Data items
________________________

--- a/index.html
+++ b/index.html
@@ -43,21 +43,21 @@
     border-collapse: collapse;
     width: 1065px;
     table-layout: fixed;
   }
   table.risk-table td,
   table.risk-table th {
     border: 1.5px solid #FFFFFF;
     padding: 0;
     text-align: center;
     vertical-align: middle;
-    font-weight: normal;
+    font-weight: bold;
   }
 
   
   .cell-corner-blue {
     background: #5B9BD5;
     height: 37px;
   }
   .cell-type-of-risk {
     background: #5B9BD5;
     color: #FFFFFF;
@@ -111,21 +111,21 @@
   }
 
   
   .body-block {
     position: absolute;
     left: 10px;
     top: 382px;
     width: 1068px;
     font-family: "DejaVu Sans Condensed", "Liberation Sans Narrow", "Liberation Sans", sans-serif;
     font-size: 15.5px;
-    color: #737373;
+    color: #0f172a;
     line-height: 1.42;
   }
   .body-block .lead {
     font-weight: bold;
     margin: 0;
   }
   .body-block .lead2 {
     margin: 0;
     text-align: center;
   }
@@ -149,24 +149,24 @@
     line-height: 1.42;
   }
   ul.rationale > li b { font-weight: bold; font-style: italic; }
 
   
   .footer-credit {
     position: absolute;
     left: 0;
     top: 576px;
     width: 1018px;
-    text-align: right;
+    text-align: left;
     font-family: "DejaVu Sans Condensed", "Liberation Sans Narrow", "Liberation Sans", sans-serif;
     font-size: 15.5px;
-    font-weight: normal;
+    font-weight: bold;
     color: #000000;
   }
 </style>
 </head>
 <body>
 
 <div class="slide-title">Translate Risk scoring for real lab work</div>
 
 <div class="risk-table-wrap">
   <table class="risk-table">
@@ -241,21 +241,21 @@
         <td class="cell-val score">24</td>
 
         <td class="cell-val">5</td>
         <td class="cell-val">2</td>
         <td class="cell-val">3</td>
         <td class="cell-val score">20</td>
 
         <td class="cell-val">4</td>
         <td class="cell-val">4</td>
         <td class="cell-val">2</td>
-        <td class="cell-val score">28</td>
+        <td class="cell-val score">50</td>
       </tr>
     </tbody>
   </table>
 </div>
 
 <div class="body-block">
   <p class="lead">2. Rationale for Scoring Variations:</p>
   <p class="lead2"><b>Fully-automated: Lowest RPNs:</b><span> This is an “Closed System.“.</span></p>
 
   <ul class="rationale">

________________________

AIM OF THE TASK -> Lines holding "border" in the data above: copy each of them.

ANSWER TO THE EXERCISE ->
     border-collapse: collapse;
     border: 1.5px solid #FFFFFF;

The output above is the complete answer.